Uma feita, já bem crescidinha, voltara á casa coberta de sangue vivo, uma grande brecha aberta na cabeça.

—Não é nada, mamãi, affirmava toda exultante, com feição de legitimo triumpho: uma batalha de pedras, bonita como tudo, com os filhos da Narcisa Mofina. Del-lhes que foi um regalo. O Juca anda sempre me chamando para as bibócas, a fazer-se de cebo commigo, pois bem, levou até ao céo da bocca. Eu... contra quatro, hein? Não arredei pé emquanto não os debandei. Só agora é que senti que me tinham tirado mel da cachola... Canalhas!

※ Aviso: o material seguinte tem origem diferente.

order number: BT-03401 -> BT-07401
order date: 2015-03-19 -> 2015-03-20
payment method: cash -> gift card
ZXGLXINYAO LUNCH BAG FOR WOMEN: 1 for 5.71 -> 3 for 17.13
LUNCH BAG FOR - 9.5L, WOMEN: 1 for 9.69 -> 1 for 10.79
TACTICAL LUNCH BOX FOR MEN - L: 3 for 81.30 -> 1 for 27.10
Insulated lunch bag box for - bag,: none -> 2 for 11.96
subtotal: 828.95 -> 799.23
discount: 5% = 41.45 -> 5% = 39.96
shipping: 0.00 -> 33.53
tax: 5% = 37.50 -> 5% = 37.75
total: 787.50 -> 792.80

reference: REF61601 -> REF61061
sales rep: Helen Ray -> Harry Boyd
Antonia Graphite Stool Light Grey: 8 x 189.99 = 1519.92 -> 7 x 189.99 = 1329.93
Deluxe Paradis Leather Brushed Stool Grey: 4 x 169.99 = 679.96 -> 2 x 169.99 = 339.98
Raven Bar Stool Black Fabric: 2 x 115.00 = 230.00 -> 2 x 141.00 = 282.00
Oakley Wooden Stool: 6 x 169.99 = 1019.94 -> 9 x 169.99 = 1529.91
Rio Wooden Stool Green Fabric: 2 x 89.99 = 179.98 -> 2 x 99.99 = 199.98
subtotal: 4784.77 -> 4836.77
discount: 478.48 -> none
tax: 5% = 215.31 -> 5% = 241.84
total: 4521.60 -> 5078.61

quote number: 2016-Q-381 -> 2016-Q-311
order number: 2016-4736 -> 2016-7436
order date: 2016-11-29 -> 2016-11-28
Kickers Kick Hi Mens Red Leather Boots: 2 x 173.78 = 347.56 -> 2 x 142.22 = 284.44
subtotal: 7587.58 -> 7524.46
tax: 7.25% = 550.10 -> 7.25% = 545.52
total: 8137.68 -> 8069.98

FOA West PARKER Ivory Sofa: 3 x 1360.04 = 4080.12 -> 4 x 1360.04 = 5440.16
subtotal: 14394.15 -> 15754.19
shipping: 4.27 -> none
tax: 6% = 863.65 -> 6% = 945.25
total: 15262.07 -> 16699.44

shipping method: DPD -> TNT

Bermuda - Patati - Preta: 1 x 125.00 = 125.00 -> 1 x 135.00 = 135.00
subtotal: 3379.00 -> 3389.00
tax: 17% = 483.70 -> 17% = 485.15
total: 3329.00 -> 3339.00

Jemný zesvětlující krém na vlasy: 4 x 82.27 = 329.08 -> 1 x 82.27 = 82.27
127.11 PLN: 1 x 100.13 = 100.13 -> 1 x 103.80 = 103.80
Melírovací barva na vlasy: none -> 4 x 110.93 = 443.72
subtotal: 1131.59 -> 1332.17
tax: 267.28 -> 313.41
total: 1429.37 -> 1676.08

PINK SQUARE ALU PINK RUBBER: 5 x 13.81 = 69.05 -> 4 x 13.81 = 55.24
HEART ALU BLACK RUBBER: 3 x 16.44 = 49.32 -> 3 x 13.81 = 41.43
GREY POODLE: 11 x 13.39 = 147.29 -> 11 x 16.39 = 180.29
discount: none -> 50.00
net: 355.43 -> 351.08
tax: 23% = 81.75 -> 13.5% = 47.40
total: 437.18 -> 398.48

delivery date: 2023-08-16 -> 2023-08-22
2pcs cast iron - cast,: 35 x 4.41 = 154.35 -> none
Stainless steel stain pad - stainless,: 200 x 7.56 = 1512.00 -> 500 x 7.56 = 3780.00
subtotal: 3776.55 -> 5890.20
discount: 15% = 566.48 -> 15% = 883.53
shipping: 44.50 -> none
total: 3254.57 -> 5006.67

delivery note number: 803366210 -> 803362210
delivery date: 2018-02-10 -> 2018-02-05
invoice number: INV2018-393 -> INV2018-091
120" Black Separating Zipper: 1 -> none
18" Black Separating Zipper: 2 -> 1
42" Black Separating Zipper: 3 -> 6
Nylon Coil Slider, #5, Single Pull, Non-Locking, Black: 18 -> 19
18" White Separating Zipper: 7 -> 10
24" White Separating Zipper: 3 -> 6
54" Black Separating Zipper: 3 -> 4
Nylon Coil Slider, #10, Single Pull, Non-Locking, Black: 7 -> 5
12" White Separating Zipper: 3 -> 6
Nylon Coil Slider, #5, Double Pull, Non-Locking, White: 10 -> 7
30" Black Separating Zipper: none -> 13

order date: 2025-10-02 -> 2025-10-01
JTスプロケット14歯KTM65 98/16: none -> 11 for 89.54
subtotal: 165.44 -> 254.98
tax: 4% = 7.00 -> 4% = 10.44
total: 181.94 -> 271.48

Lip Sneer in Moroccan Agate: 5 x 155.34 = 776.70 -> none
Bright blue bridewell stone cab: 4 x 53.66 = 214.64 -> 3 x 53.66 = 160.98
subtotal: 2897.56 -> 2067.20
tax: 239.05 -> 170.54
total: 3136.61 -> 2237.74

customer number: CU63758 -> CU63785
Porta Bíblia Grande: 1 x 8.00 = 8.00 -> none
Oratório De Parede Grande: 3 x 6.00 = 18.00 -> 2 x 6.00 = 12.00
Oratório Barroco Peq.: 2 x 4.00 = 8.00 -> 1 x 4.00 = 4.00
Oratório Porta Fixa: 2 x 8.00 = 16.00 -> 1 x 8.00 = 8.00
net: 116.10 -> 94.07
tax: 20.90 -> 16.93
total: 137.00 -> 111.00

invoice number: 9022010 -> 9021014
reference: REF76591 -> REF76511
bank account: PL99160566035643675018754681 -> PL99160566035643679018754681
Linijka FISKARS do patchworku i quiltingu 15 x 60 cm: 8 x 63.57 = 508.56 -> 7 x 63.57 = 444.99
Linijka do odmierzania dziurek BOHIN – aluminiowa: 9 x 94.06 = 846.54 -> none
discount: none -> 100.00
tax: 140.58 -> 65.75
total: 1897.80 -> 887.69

E ainda se esgrimia exaltada, a pôr em fuga os numerosos adversarios.

Não cabia em si de ufana.

—Quatro, mamãi, quatro contra a filhinha de seu coração!

—Mas, menina, observava com tom plangente e arrastado a pobre da mãe, isto lá são modos de rapariga? Onde vai vance parar? Que désgostos me esperam mais n’esta vida de sópplicios? Não basta o que já tenho soffrido?

E desatava a chorar.

Muito dada a lagrimas essa D. Cula, diminutivo de Clotilde, usual em todo o interior do Brasil; muito choramingadora, a boa da mulher. Tambem, havia sido tão desventurosa na sua existencia penosa, solitaria, predestinada aos abandonos!

Sempre feia, desenxabida, esgaivotada, pallida como cêra, n’um emaciamento desconsolado de penuria constante e aniquiladora, era filha de casal pauperrimo, que a deixára orphã bem cêdo, sem um cobre[1] no fundo de velha bruáca.

Vivera ao Deus dará, muito quietinha, retrahida e medrosa a curtir negra miseria de contorcer estomago e intestinos, e aguentando-se como podia com umas costurazinhas e bordados de crivo, que lhe pagavam uma ninharia.